In the entries below, the lines from the one with "(662, 238) none" through the one with "(305, 150) none -> (378, 161) //" are to be copied exactly; both ends count.

Segment Open

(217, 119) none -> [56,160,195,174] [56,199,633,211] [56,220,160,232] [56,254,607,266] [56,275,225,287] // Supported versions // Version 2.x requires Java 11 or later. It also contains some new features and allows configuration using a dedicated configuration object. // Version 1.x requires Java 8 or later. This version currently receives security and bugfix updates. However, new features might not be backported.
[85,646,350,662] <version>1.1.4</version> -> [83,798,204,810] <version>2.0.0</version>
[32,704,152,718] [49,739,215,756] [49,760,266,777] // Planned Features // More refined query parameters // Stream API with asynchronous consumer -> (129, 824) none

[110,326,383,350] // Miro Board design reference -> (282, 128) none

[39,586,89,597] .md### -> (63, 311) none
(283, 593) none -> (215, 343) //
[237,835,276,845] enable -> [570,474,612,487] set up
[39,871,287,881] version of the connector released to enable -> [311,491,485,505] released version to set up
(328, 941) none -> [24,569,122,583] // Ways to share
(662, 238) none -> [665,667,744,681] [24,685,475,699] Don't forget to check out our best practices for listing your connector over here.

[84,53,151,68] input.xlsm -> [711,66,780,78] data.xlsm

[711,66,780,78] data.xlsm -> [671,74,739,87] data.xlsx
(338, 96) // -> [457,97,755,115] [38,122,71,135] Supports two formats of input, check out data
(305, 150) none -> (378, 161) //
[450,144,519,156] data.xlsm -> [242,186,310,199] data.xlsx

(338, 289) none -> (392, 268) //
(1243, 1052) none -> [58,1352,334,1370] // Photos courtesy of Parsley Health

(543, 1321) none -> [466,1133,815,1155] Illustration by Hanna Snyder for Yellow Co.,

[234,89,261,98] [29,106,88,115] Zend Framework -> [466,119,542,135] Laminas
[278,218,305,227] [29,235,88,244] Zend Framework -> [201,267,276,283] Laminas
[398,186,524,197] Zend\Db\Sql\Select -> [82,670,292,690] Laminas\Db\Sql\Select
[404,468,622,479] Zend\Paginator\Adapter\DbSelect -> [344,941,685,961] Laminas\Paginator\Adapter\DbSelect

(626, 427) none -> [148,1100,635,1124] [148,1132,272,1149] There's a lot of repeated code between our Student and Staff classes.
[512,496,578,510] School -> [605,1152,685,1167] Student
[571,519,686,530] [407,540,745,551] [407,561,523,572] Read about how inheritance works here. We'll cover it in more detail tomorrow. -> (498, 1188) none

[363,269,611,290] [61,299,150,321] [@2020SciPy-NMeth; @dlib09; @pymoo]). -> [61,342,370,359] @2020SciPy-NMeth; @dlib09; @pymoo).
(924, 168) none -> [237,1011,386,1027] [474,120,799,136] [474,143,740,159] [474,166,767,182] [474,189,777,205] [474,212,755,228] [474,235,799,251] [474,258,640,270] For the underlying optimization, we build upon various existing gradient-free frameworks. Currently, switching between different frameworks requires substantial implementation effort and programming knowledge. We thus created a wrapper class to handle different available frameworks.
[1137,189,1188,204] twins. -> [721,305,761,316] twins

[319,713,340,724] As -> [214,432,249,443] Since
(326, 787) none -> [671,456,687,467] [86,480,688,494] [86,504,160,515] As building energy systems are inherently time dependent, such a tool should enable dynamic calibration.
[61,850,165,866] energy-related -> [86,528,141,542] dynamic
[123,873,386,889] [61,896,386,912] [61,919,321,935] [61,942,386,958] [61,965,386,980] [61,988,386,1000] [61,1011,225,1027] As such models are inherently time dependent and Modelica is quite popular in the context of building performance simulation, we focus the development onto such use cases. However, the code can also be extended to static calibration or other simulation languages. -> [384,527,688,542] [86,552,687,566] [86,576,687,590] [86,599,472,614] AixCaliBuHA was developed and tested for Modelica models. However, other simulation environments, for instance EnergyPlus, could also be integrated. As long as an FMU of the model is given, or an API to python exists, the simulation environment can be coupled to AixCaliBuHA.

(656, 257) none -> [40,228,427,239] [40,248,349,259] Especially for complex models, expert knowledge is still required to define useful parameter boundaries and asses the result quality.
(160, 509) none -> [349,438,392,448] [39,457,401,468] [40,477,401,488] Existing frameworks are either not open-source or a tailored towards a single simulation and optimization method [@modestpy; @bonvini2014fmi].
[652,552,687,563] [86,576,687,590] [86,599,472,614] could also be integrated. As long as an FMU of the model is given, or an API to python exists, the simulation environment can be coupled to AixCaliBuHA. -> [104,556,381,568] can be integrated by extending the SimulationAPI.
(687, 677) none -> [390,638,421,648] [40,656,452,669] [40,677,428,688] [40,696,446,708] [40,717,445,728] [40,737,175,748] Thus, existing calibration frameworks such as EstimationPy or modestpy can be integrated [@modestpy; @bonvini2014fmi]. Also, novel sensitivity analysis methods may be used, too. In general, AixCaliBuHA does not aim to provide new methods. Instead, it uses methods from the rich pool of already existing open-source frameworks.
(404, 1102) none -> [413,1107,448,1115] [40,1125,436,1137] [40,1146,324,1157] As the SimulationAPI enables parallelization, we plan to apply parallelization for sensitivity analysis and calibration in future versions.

Segment Closed

* EXERCISE SOLUTION:
(662, 238) none -> [665,667,744,681] [24,685,475,699] Don't forget to check out our best practices for listing your connector over here.

[84,53,151,68] input.xlsm -> [711,66,780,78] data.xlsm

[711,66,780,78] data.xlsm -> [671,74,739,87] data.xlsx
(338, 96) // -> [457,97,755,115] [38,122,71,135] Supports two formats of input, check out data
(305, 150) none -> (378, 161) //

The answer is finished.